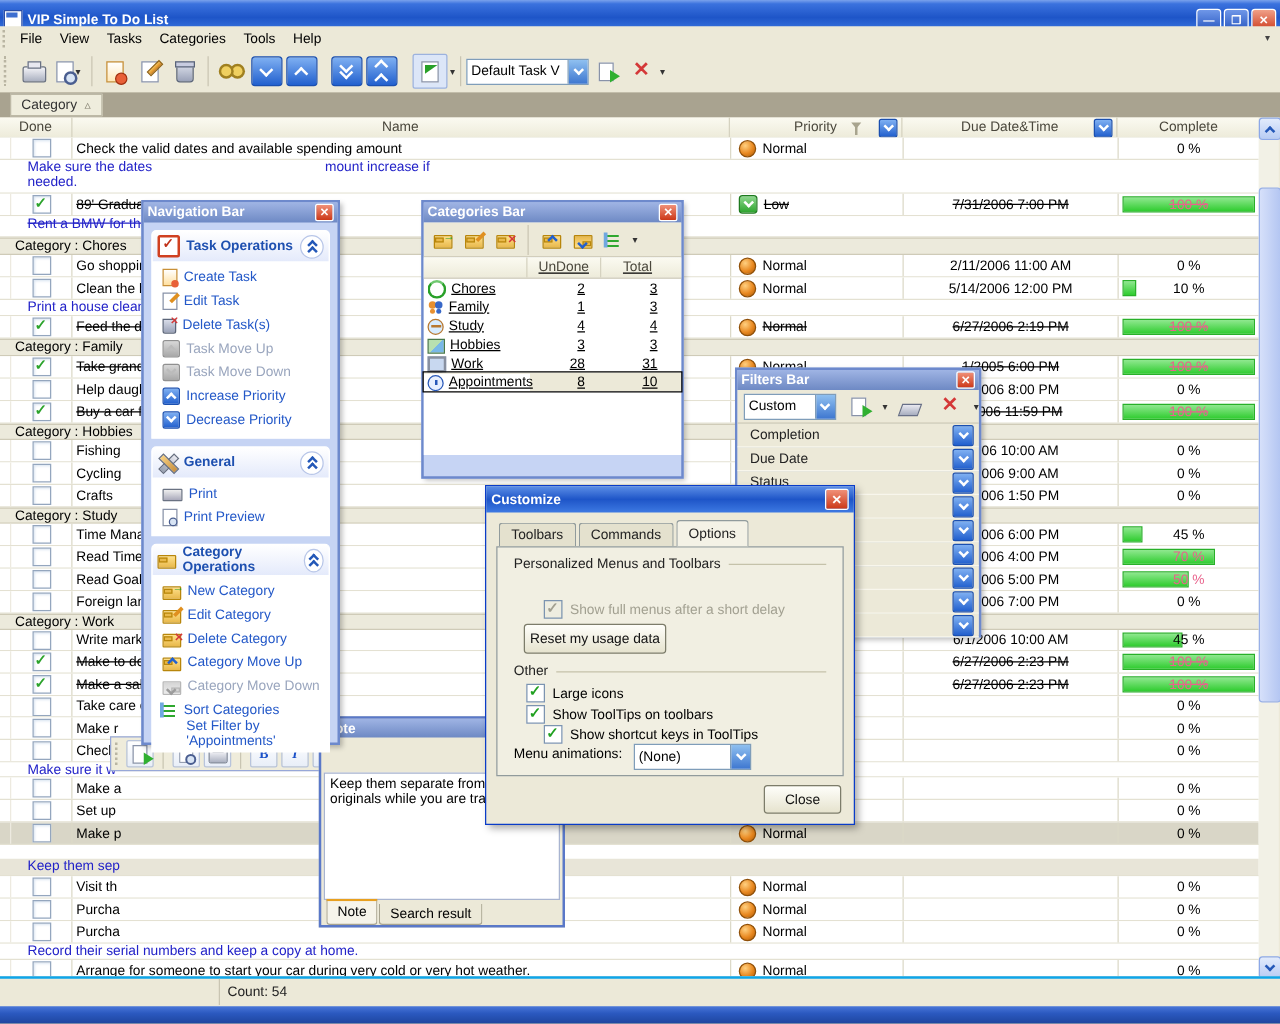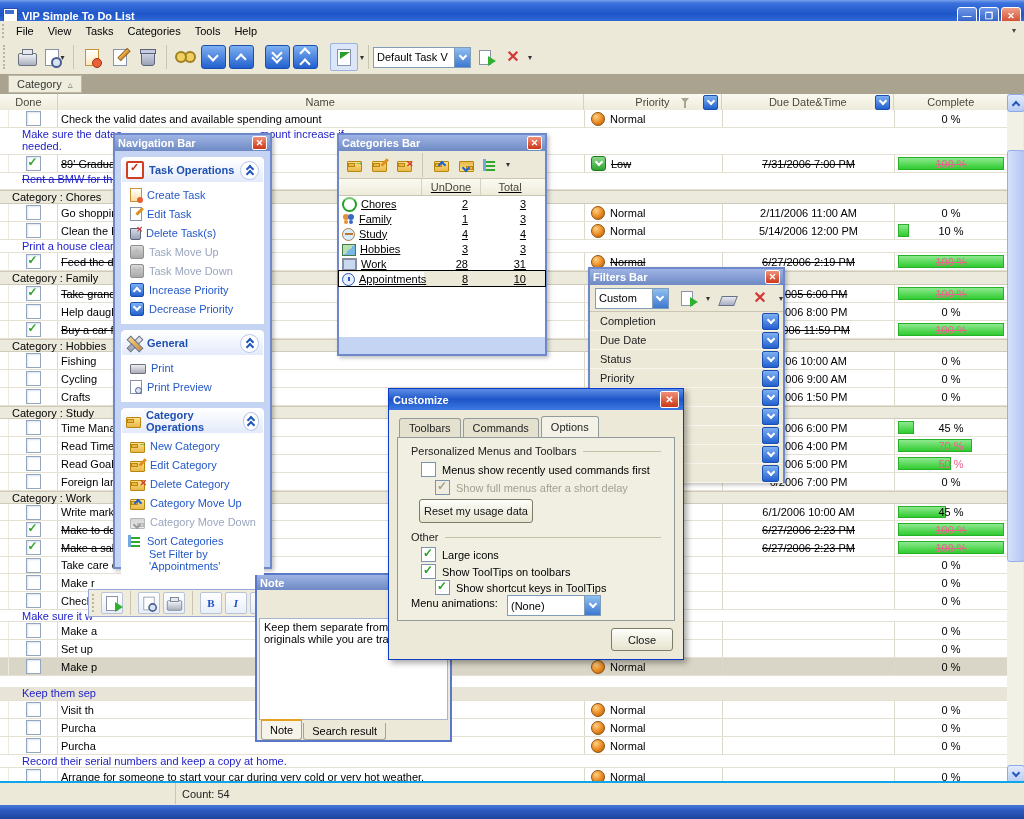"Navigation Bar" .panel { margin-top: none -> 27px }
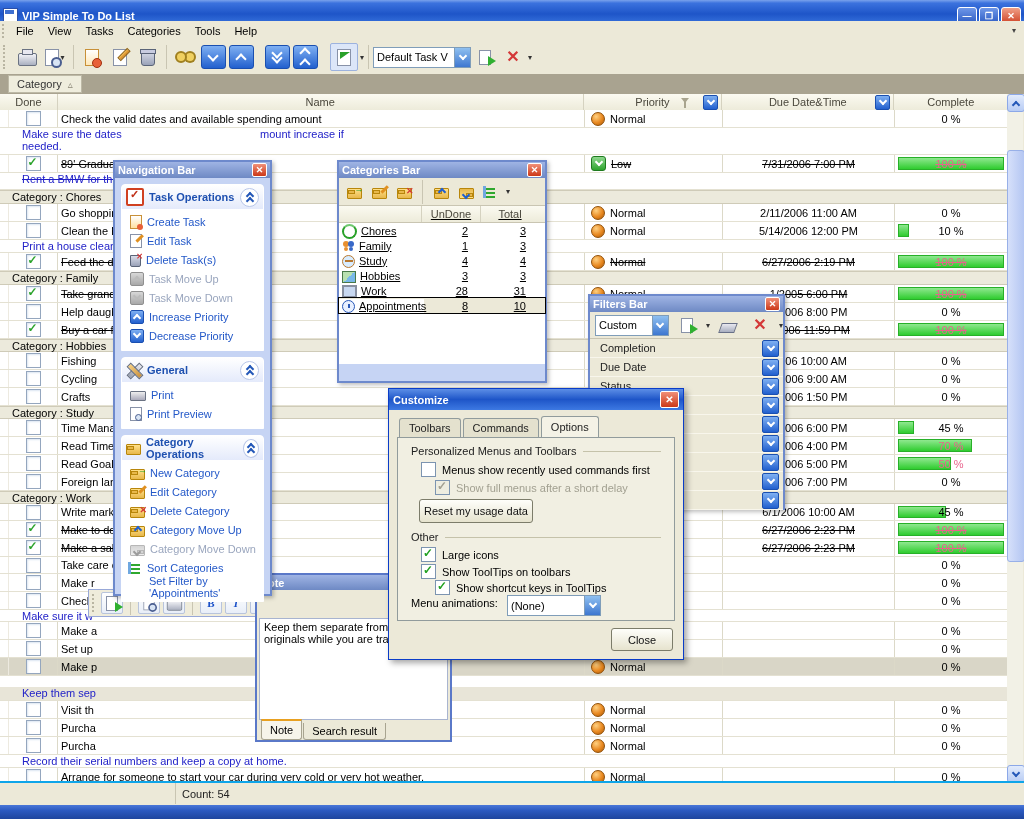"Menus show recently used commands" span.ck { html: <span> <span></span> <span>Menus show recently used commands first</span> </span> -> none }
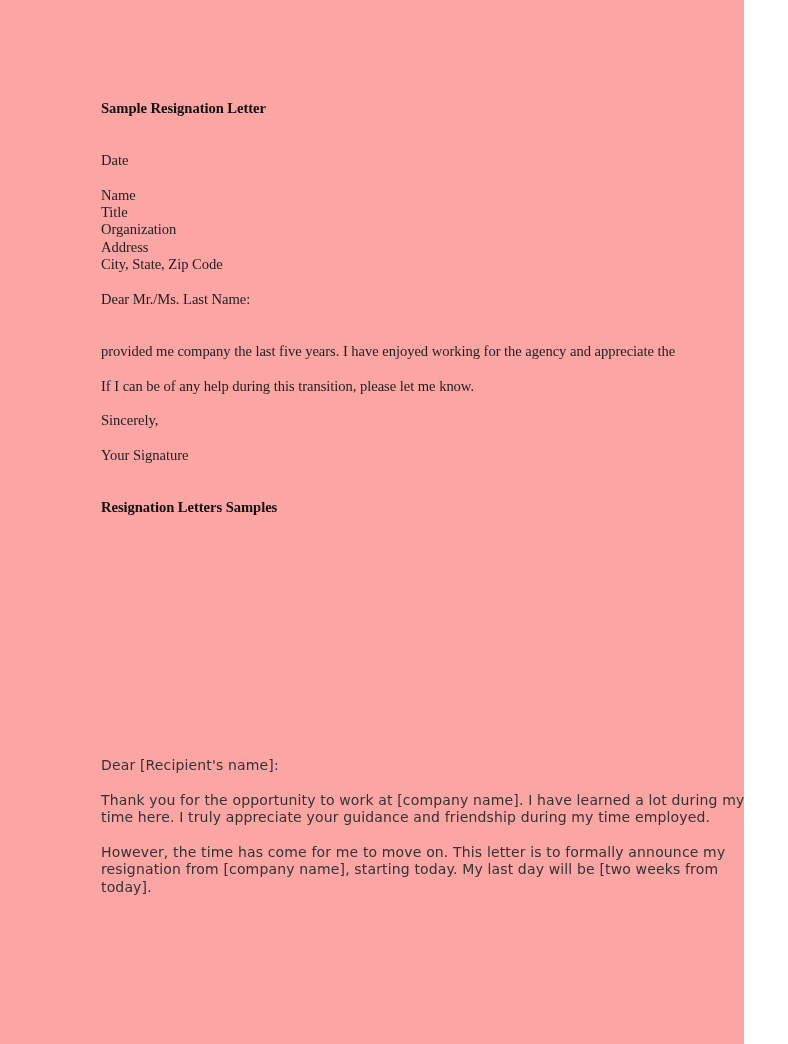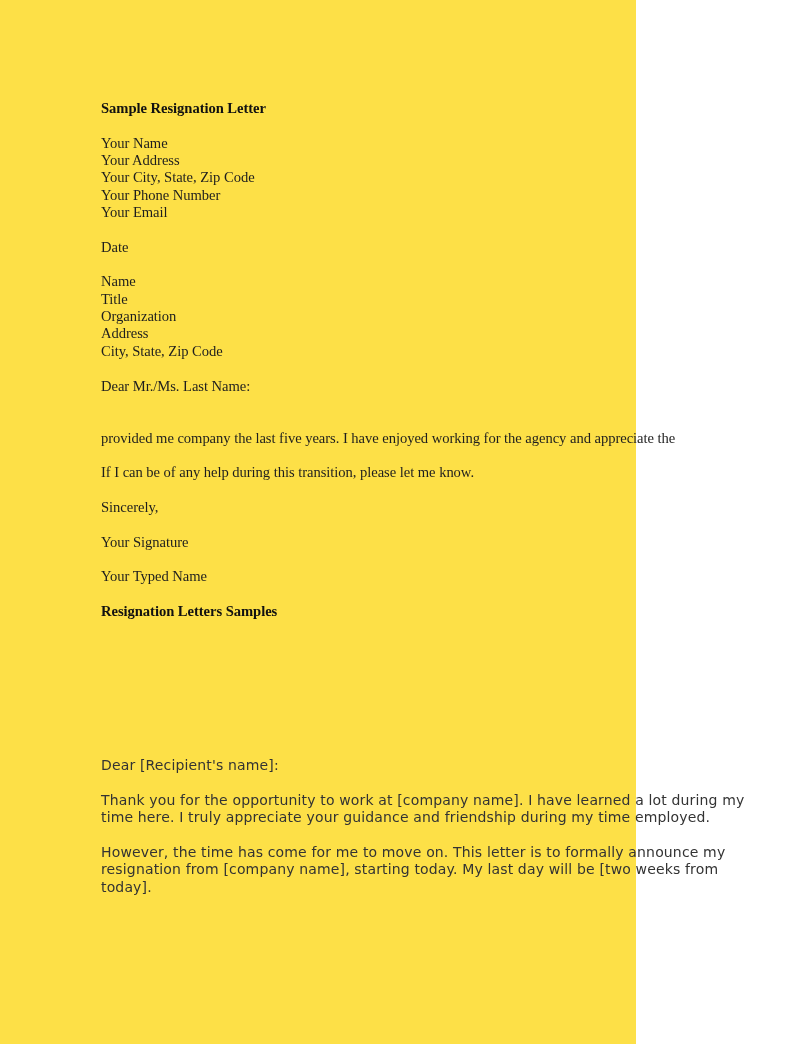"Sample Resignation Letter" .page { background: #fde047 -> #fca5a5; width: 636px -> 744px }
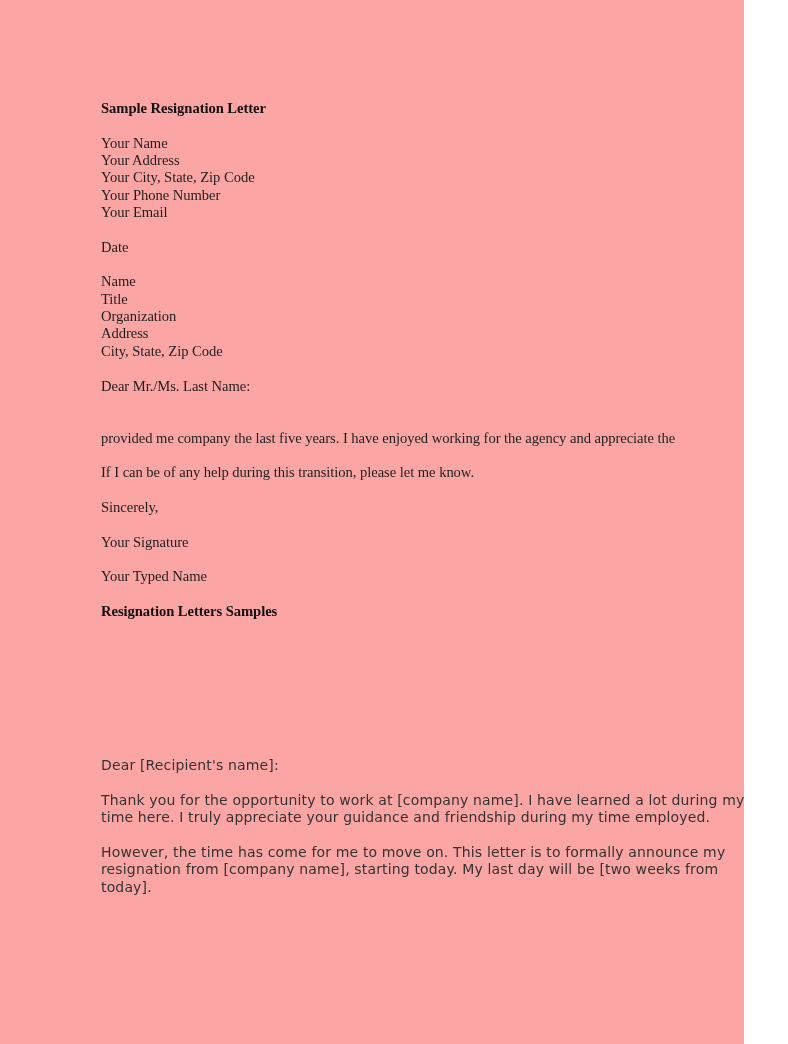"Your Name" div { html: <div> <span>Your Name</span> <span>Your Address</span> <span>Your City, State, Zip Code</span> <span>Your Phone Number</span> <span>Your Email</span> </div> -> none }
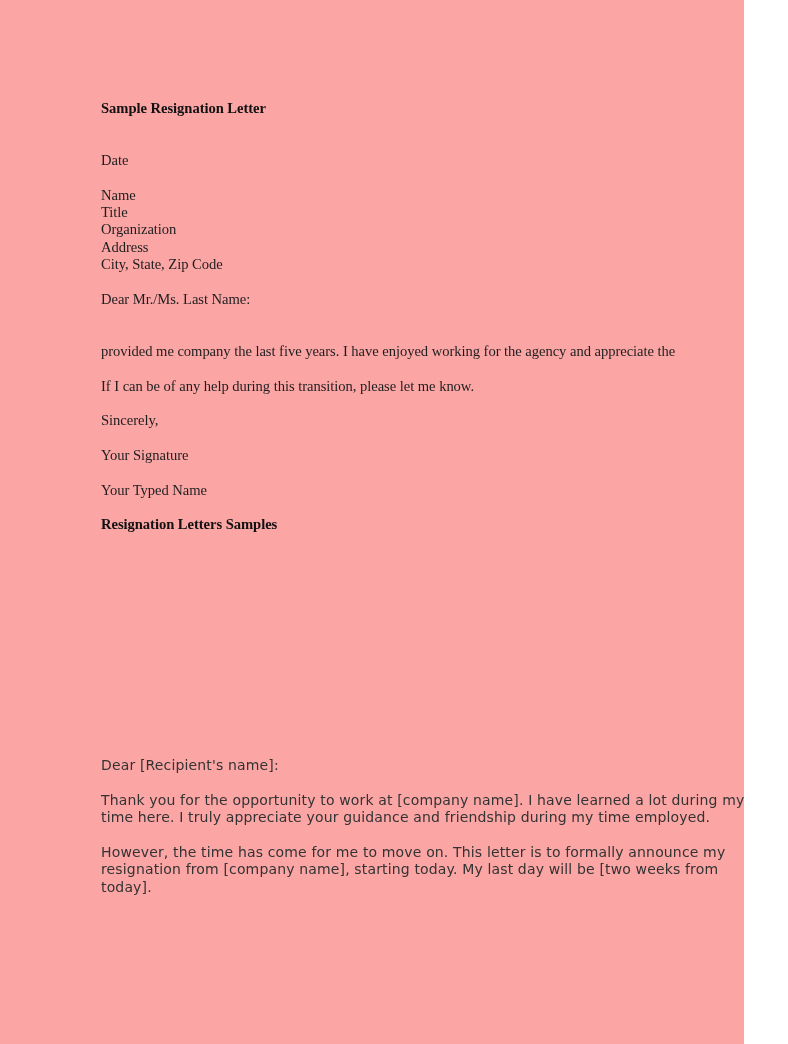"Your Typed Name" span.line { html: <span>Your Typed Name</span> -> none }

=======

_The task_
All of the data is to be reproduced exactly, with the pictures left out.

_Answer to the problem_
"Navigation Bar" .panel { margin-top: none -> 27px }
"Menus show recently used commands" span.ck { html: <span> <span></span> <span>Menus show recently used commands first</span> </span> -> none }
"Sample Resignation Letter" .page { background: #fde047 -> #fca5a5; width: 636px -> 744px }
"Your Name" div { html: <div> <span>Your Name</span> <span>Your Address</span> <span>Your City, State, Zip Code</span> <span>Your Phone Number</span> <span>Your Email</span> </div> -> none }
"Your Typed Name" span.line { html: <span>Your Typed Name</span> -> none }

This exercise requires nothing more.